Stephanie Overby | Nov. 19, 2010
China is touted as the only threat to India's dominance in the IT services industry. But can China really overtake India's current position?

Still, we're not seeing U.S. or European CIOs signing billion0dollar outsourcing deals with Chinese providers—or even the Chinese divisions of multinational providers. And the Chinese IT services market has yet to produce any major names of its own. "The market continues to be fragmented with no really dominant firms," Master says.

IT outsourcing customers are today still experimenting in China. "The routes they're taking to learn about China are multifaceted," says Karamouzis. "They're not just signing up with one company in China." Some may send smaller projects to one or two Chinese vendors to supplement their larger deals with an Indian or U.S.-based provider. Others are mitigating some risk by signing up with a smaller Western IT services companies dedicated to China-based outsourcing. Still others set up captive shared services operations in the country.

Customers are exercising extreme caution around master data security, adequacy and enforceability of contract rights, operational transparency, and supplier due diligence, says Master. Vashistha of Neo Advisory suggests that clients to use China to only to support their Asian operations and, even then, to use U.S. educated Chinese managers to lead operations or handle relationship management.

It's difficult for industry watchers to say when—or if—China will catch up to India as an offshore outsourcing provider. If it is a horse race, it's one in which the finish line is always moving.

China has mature offerings in some areas—embedded software, basic application development—but its five years away from maturity in ERP support, for example. And it could be at least a decade before the country is able to offer anything near the end-to-end IT services necessary to encroach on India's $70 billion offshore outsourcing market. "China has made a lot of progress, but India continues to raise the bar," says Master. "China may never truly compete with India on the entirety of services offered by Indian providers."

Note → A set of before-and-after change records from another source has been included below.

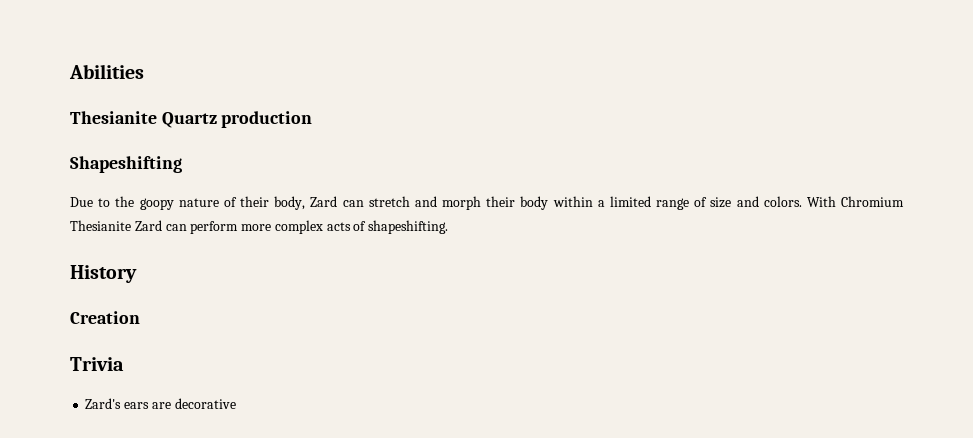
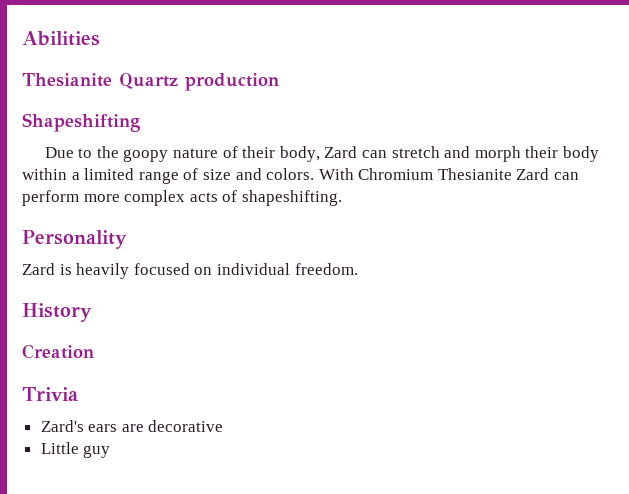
+ Personality
+ Zard is heavily focused on individual freedom.
+ Little guy

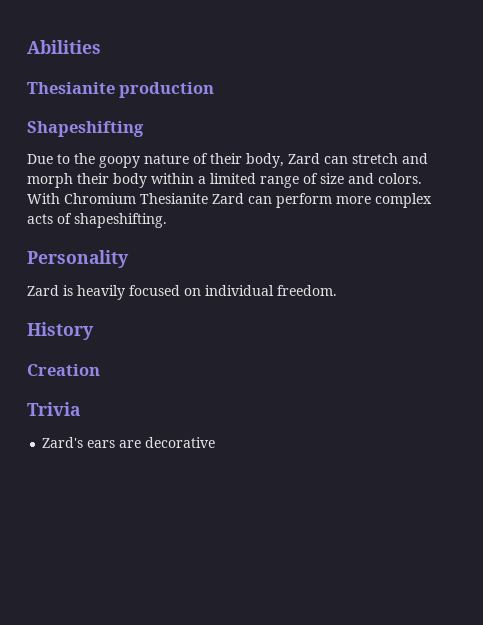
- Thesianite Quartz production
+ Thesianite production
- Little guy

If China is to make gains on India in offshore outsourcing, the biggest sign to look for, says Karamouzis, is "ink on deals. Clients signing outsourcing deals with China demonstrates a level of confidence." If customers begin to consider bids from Indian and Chinese providers on equal footing, says Master, that will be further evidence of China's maturation. And "when we start seeing Chinese suppliers set up operations in India," jokes Master, they will have won.

In the end, it may not be an either-or proposition. "Each market must be considered as a delivery location on an individual contractual basis," says Butler of Ovum, "as each has social, political and economic advantages." "One of the fascinating aspects of the whole India vs. China consideration," adds Master, "is the reality that India and China are not, and never will be truly fungible."